_PROBLEM TO WORK ON_.
Every entry below should be written out exactly, and no image should appear.

_EXERCISE DATA_.
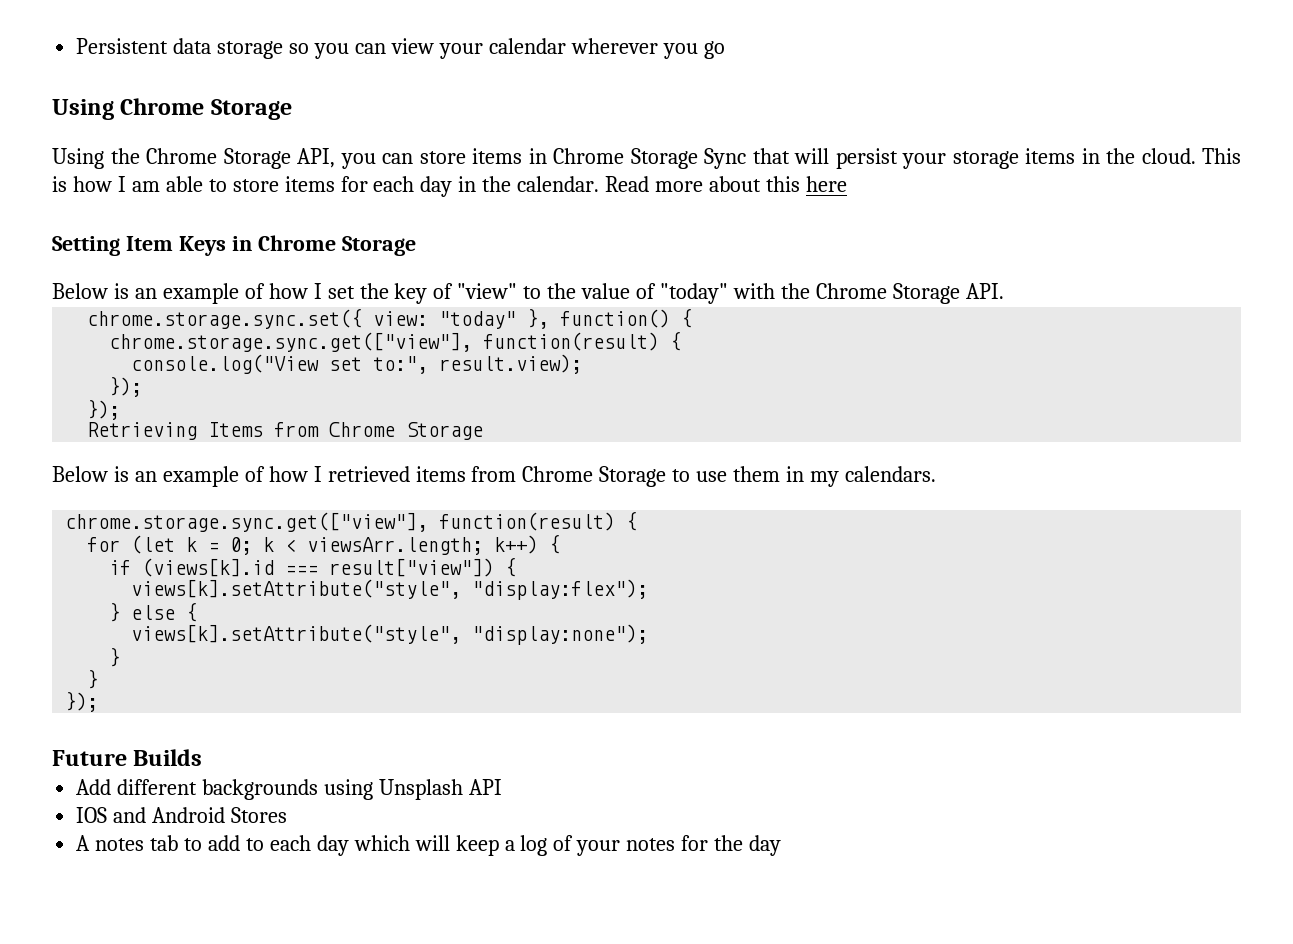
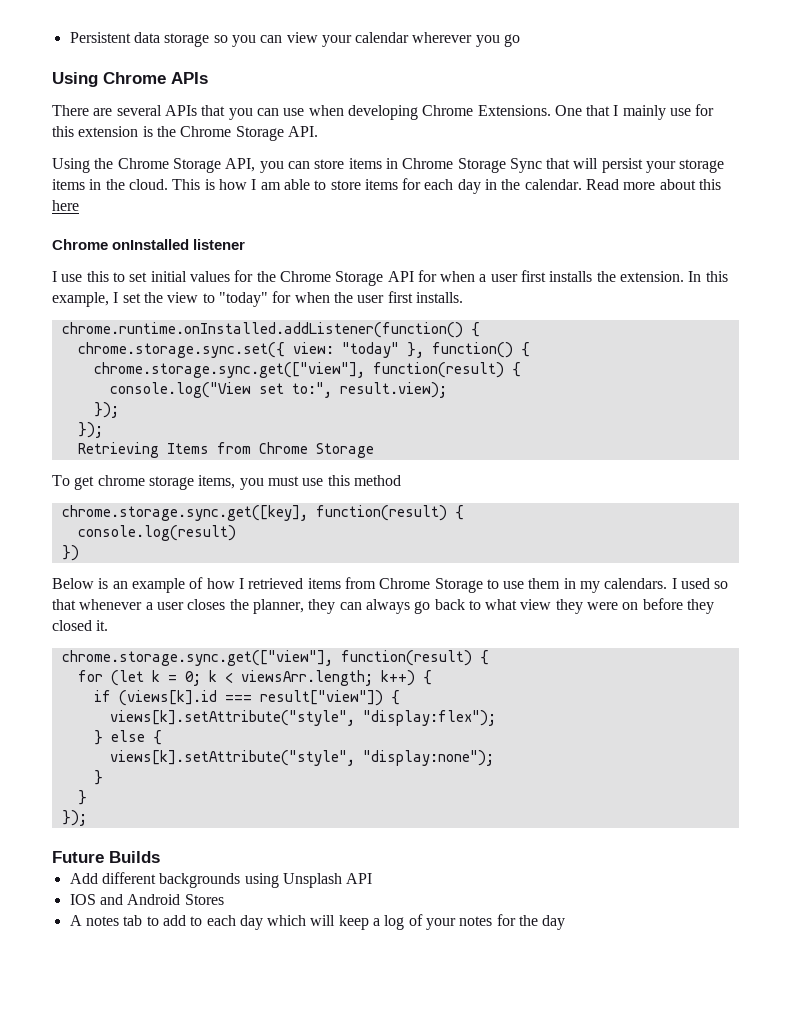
[210,99,292,120] Storage -> [171,72,208,84] [52,104,715,120] [52,126,318,141] APIs // There are several APIs that you can use when developing Chrome Extensions. One that I mainly use for this extension is the Chrome Storage API.
[52,235,416,256] [52,283,1004,304] Setting Item Keys in Chrome Storage // Below is an example of how I set the key of "view" to the value of "today" with the Chrome Storage API. -> [52,239,246,250] [52,270,728,286] [52,291,463,307] [61,322,480,338] Chrome onInstalled listener // I use this to set initial values for the Chrome Storage API for when a user first installs the extension. In this example, I set the view to "today" for when the user first installs. // chrome.runtime.onInstalled.addListener(function() {
(484, 431) none -> [52,475,401,490] [61,505,464,521] [77,525,236,541] [61,545,79,561] // To get chrome storage items, you must use this method // chrome.storage.sync.get([key], function(result) { // console.log(result) // })
(936, 474) none -> [671,578,729,589] [52,598,715,614] [52,620,109,631] I used so that whenever a user closes the planner, they can always go back to what view they were on before they closed it.

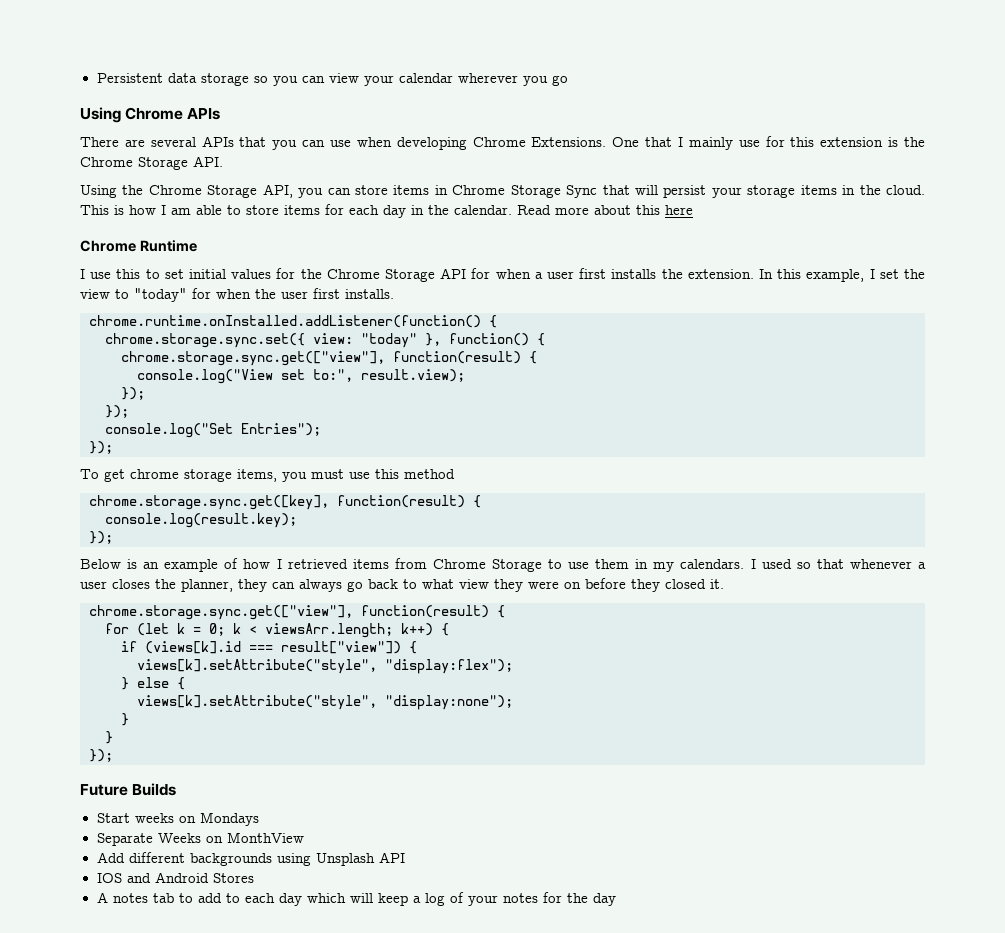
[112,239,246,250] onInstalled listener -> [139,240,197,252] Runtime
[77,442,374,458] Retrieving Items from Chrome Storage -> [105,423,321,438] [89,441,113,454] console.log("Set Entries"); // });
[77,525,236,541] [61,545,79,561] console.log(result) // }) -> [105,513,297,528] [89,531,113,544] console.log(result.key); // });
(160, 857) none -> [96,812,259,826] [96,832,304,846] // Start weeks on Mondays // Separate Weeks on MonthView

_EXERCISE RESULT_.
[210,99,292,120] Storage -> [171,72,208,84] [52,104,715,120] [52,126,318,141] APIs // There are several APIs that you can use when developing Chrome Extensions. One that I mainly use for this extension is the Chrome Storage API.
[52,235,416,256] [52,283,1004,304] Setting Item Keys in Chrome Storage // Below is an example of how I set the key of "view" to the value of "today" with the Chrome Storage API. -> [52,239,246,250] [52,270,728,286] [52,291,463,307] [61,322,480,338] Chrome onInstalled listener // I use this to set initial values for the Chrome Storage API for when a user first installs the extension. In this example, I set the view to "today" for when the user first installs. // chrome.runtime.onInstalled.addListener(function() {
(484, 431) none -> [52,475,401,490] [61,505,464,521] [77,525,236,541] [61,545,79,561] // To get chrome storage items, you must use this method // chrome.storage.sync.get([key], function(result) { // console.log(result) // })
(936, 474) none -> [671,578,729,589] [52,598,715,614] [52,620,109,631] I used so that whenever a user closes the planner, they can always go back to what view they were on before they closed it.

[112,239,246,250] onInstalled listener -> [139,240,197,252] Runtime
[77,442,374,458] Retrieving Items from Chrome Storage -> [105,423,321,438] [89,441,113,454] console.log("Set Entries"); // });
[77,525,236,541] [61,545,79,561] console.log(result) // }) -> [105,513,297,528] [89,531,113,544] console.log(result.key); // });
(160, 857) none -> [96,812,259,826] [96,832,304,846] // Start weeks on Mondays // Separate Weeks on MonthView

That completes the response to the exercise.